Secondly, is it good to be friends with someone before you end up having a crush on them, or does being friends with them lower your chances? If so, does it mean that pre-crush interactions have to be a bit different than initial interactions with someone you're not going to crush on? (<-- I hope that question made sense)

Thanks!


----------



## The Whirlwind (Jun 1, 2012)

From my own experience with crushes, it's basically when someone starts slowly taking over all of your thoughts. Could just be a small gesture or something minor that person says, but when it happens (to me, anyway) I get curious. You know, I want to know the person, see if they can take an interest in me I suppose. It's one of the few ways my emotions can really stir me, INTJ as I am. 

It's a shame that whenever I _have_ had a crush, the girl (whoever they end up being) never seems to want to... try, I guess? "What if?" Is my reasoning and whatever I think someone should just see if, maybe...

I dunno. What usually sets it off is someone doing something that I'd like to see out of more people, and not getting creeped out if I ever notice. I remember one not too long ago (can't believe this still happens even though I'm 17...), where a friend from my workplace had messaged me on Facebook asking to have a little one-one Skype party for new-years eve, because she was alone, bored. It's too bad she didn't get my humour or my way of thinking, but at least things didn't go as sour as they could have.

So yeah, as for specific steps... Eh, it's usually just someone's presence, and consistent actions that drive a curiosity I'd guess, or at least in my history.

As for being friends with 'em first, doesn't seem to affect anything. It's more the moment when you start seeing someone as something you genuinely like, and start getting curious. So it could happen when you first meet them, it could happen if you learn something about someone you've known for years. (In my experience).

Now I has a sad thinking about it...


----------



## Impermanence (Apr 24, 2012)

Whenever you make the mistake of putting a person who you are attracted to on a pedestal, only to find out that in reality no one can live up to those unrealistic expectations. Also when you think about them so much and become infatuated.


----------



## strawberryLola (Sep 19, 2010)

A crush for me develops almost instantly. Either I'm semi or quasi into them or I'm not. When the crush (infatuation) happens pretty fast, those feelings last for quite some time. 

It's rare for some people to have crushes more than others. I rarely crush on someone unless something about them captivates me- be it a very shy/attractive demeanor or whatever idiosyncratic characteristics I find endearing.

For some, crushes develop over time, especially when they are clueless about their feelings.
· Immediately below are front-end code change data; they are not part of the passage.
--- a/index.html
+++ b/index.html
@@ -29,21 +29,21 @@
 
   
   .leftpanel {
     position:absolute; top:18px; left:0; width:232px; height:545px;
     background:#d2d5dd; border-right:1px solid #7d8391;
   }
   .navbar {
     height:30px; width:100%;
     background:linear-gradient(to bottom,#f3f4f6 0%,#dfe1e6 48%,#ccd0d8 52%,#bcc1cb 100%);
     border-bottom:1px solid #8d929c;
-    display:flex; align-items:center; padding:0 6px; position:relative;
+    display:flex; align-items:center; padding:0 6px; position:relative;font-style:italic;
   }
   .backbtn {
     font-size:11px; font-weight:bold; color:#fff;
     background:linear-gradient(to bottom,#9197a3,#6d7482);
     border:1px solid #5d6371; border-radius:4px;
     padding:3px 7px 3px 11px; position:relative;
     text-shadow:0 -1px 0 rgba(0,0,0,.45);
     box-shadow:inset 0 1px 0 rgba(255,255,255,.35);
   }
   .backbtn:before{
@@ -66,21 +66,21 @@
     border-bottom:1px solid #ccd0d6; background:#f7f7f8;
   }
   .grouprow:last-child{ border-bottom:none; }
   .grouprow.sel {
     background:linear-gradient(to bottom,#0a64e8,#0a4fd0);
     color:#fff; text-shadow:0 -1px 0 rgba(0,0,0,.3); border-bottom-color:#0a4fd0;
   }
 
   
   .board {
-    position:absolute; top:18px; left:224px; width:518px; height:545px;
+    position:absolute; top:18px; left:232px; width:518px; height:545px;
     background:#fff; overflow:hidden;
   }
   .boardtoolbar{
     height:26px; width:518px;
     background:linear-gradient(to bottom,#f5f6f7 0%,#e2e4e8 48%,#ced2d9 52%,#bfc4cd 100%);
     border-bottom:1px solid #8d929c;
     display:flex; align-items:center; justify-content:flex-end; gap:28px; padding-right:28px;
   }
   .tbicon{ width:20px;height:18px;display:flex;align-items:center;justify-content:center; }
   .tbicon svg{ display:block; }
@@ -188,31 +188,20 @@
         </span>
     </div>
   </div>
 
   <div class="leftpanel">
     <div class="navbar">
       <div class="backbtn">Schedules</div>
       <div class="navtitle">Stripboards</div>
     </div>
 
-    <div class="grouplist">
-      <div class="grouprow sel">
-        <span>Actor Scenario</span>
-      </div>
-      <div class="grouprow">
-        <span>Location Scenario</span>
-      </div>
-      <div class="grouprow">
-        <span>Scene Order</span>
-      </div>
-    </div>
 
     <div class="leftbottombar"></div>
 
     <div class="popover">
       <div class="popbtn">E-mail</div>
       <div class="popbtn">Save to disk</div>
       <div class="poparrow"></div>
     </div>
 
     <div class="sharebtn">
Sometimes it kicks in a lot later for some people to realize they really like someone. At first it's probably the mojos that get them attracted enough to talk to you in the first place. Other times, it could be the mental attraction and then the physical part kicks in later. Depends.


----------



## iemanja (Feb 5, 2012)

Mm, interesting, interesting!~

Yes, I do agree that there are different ways a crush develops, be it over a long time, infatuation at first sight/meeting or something in between. I wonder if there is any correlation regarding how quickly a crush is developed and how long the feeling lasts for....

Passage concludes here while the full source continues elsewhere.